=== Section Start ===

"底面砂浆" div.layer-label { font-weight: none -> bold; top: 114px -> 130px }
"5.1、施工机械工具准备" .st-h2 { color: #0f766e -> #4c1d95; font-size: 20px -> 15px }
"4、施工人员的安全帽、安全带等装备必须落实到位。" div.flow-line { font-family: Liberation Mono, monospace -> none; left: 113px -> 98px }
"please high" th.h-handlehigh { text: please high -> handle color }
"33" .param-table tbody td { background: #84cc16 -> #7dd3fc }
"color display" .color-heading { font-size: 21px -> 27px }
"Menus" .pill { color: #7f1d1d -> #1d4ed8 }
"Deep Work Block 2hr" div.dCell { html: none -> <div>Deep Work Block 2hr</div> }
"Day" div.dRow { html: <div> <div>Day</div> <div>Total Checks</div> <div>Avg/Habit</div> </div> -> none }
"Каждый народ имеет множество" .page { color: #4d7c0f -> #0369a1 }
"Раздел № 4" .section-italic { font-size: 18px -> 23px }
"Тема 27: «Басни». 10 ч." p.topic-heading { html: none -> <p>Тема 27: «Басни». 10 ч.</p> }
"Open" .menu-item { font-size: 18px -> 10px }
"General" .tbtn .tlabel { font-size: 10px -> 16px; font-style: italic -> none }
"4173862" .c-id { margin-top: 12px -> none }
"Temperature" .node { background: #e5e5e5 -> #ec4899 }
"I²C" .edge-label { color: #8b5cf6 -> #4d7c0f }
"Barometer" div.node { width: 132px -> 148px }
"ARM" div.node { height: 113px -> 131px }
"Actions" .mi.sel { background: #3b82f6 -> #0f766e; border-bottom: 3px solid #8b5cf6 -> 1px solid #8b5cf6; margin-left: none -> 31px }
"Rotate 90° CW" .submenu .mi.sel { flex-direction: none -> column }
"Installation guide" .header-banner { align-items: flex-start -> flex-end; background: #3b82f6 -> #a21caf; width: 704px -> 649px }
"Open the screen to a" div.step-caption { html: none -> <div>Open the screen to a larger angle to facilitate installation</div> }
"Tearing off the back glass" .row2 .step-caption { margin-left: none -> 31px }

=== Section End ===

• Work to be completed: Retype every record above exactly as written.

• Output below:
"底面砂浆" div.layer-label { font-weight: none -> bold; top: 114px -> 130px }
"5.1、施工机械工具准备" .st-h2 { color: #0f766e -> #4c1d95; font-size: 20px -> 15px }
"4、施工人员的安全帽、安全带等装备必须落实到位。" div.flow-line { font-family: Liberation Mono, monospace -> none; left: 113px -> 98px }
"please high" th.h-handlehigh { text: please high -> handle color }
"33" .param-table tbody td { background: #84cc16 -> #7dd3fc }
"color display" .color-heading { font-size: 21px -> 27px }
"Menus" .pill { color: #7f1d1d -> #1d4ed8 }
"Deep Work Block 2hr" div.dCell { html: none -> <div>Deep Work Block 2hr</div> }
"Day" div.dRow { html: <div> <div>Day</div> <div>Total Checks</div> <div>Avg/Habit</div> </div> -> none }
"Каждый народ имеет множество" .page { color: #4d7c0f -> #0369a1 }
"Раздел № 4" .section-italic { font-size: 18px -> 23px }
"Тема 27: «Басни». 10 ч." p.topic-heading { html: none -> <p>Тема 27: «Басни». 10 ч.</p> }
"Open" .menu-item { font-size: 18px -> 10px }
"General" .tbtn .tlabel { font-size: 10px -> 16px; font-style: italic -> none }
"4173862" .c-id { margin-top: 12px -> none }
"Temperature" .node { background: #e5e5e5 -> #ec4899 }
"I²C" .edge-label { color: #8b5cf6 -> #4d7c0f }
"Barometer" div.node { width: 132px -> 148px }
"ARM" div.node { height: 113px -> 131px }
"Actions" .mi.sel { background: #3b82f6 -> #0f766e; border-bottom: 3px solid #8b5cf6 -> 1px solid #8b5cf6; margin-left: none -> 31px }
"Rotate 90° CW" .submenu .mi.sel { flex-direction: none -> column }
"Installation guide" .header-banner { align-items: flex-start -> flex-end; background: #3b82f6 -> #a21caf; width: 704px -> 649px }
"Open the screen to a" div.step-caption { html: none -> <div>Open the screen to a larger angle to facilitate installation</div> }
"Tearing off the back glass" .row2 .step-caption { margin-left: none -> 31px }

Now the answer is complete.